Aber eben nur 20 Minuten lang. Danach passierte etwas, was der Bundestrainer nach dem Spiel als Gefühl bezeichnete, "hier Tore machen zu können". Eine Ecke Panders köpfte Christoph Metzelder neben das Tor, ein Weitschuss Thomas Hitzlspergers ging noch knapp daneben - so hat sich dieses Gefühl wohl entwickelt, das erst durch Kuranyis Treffer in der 26. Minute nach einem katastrophalen Fehler von Torwart David Robinson und eine Viertelstunde später dank Pander zur Gewissheit wurde. Ein Zuspiel von Lahm schoss der Linksverteidiger von halblinks fulminant ins rechte obere Eck, "fast aus dem Stand", wie Löw bewundernd feststellte.

Pander wurde so nach dem Spiel zu einem gefragten Interviewpartner ("Es ist natürlich ein unglaubliches Gefühl") und zu einem neuerlichen Beleg dafür, dass Löw auf jeder Position mindestens einen passenden Ersatz hat. Pander verteidigte für Marcell Jansen links hinten, Arne Friedrich für Lahm auf der rechten Seite. Der nur 1,70 Meter große Lahm wiederum gab in London sein Debüt auf der Frings-Position - und wurde so zum wohl schmächtigsten Abräumer in der DFB-Geschichte.
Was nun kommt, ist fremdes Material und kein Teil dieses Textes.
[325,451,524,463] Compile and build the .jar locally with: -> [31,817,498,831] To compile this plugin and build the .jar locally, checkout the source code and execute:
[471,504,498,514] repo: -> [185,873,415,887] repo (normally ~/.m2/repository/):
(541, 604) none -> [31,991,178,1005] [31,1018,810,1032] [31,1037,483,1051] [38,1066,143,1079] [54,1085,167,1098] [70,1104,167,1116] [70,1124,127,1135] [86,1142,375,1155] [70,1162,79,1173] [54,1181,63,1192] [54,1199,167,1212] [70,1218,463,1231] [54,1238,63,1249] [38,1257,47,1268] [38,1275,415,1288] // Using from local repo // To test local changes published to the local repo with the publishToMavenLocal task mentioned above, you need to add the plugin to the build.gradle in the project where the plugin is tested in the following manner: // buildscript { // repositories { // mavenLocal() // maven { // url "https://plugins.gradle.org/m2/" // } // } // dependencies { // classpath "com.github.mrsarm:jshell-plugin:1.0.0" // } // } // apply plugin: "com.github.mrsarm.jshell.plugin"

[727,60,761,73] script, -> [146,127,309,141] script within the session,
Dass der Münchner demnächst auch zur Konkurrenz für Jens Lehmann im Tor oder die Stürmer Klose, Gomez und Kuranyi wird, wollte Löw nicht bestätigen. Lahm werde schon beim EM-Qualifikationsspiel in Wales im September wieder links oder rechts verteidigen: "Da kann ihm weltweit keiner das Wasser reichen."
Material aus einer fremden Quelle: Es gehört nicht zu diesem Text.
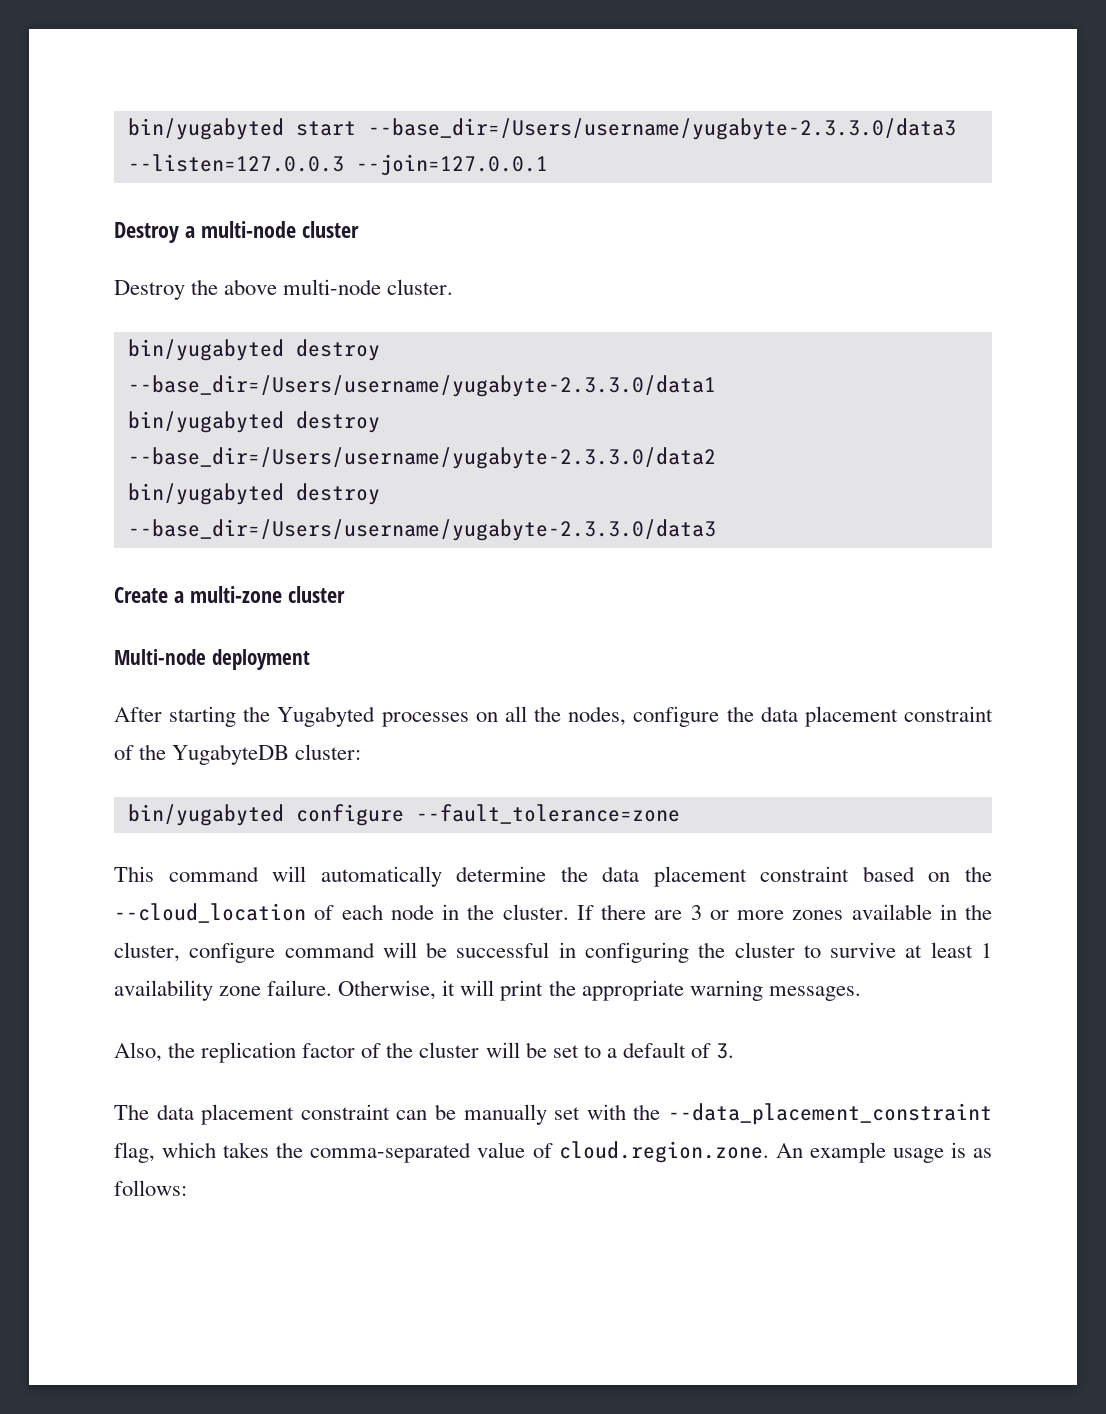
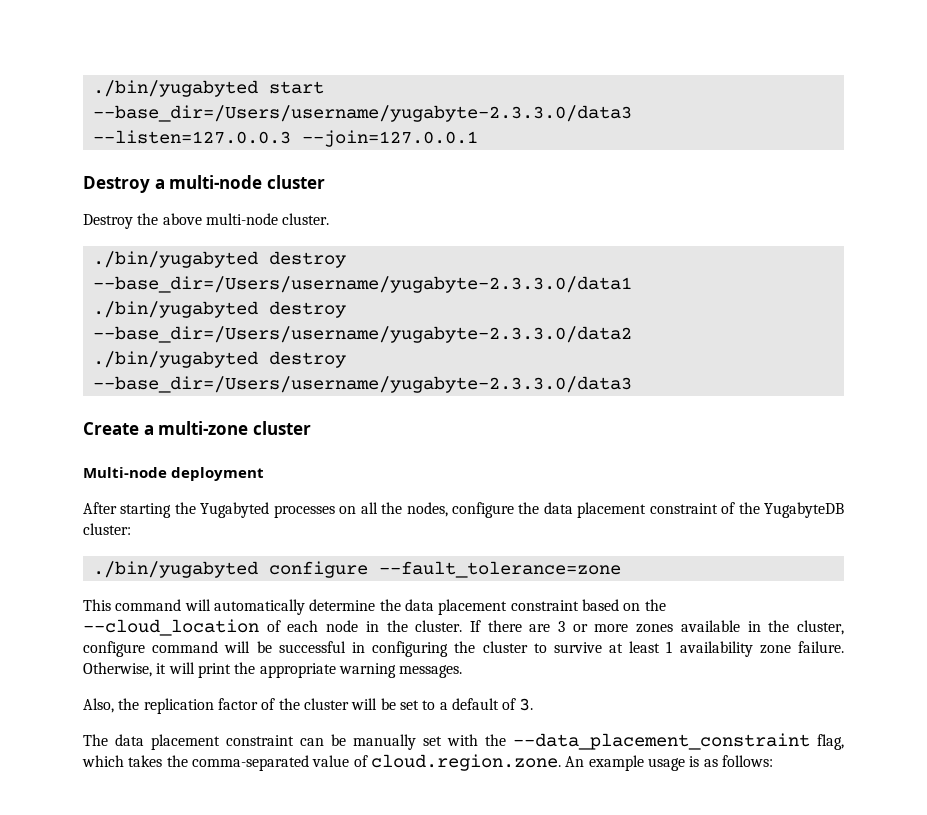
[127,118,284,140] bin/yugabyted -> [92,80,258,97] ./bin/yugabyted
[127,339,284,361] bin/yugabyted -> [92,251,258,268] ./bin/yugabyted
[127,411,284,433] bin/yugabyted -> [92,301,258,318] ./bin/yugabyted
[127,483,284,505] bin/yugabyted -> [92,351,258,368] ./bin/yugabyted
[127,804,284,826] bin/yugabyted -> [92,561,258,578] ./bin/yugabyted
Im Pressesaal kommt danach noch Hektik auf. Joachim Löw spricht gerade darüber, dass sein Team es in der zweiten Hälfte versäumt habe, noch einige Tore mehr zu erzielen, da stapft der englische Pressesprecher herein. Letzte Frage bitte an den Bundestrainer, der Sprecher deutet sehr bestimmt auf seine Uhr. Die Antwort Löws wird nicht mehr übersetzt. Zum Abschied sagt der Bundestrainer "thank you very much", dann verlässt er den Raum. England-Coach Steve McClaren soll auch noch zu Wort kommen.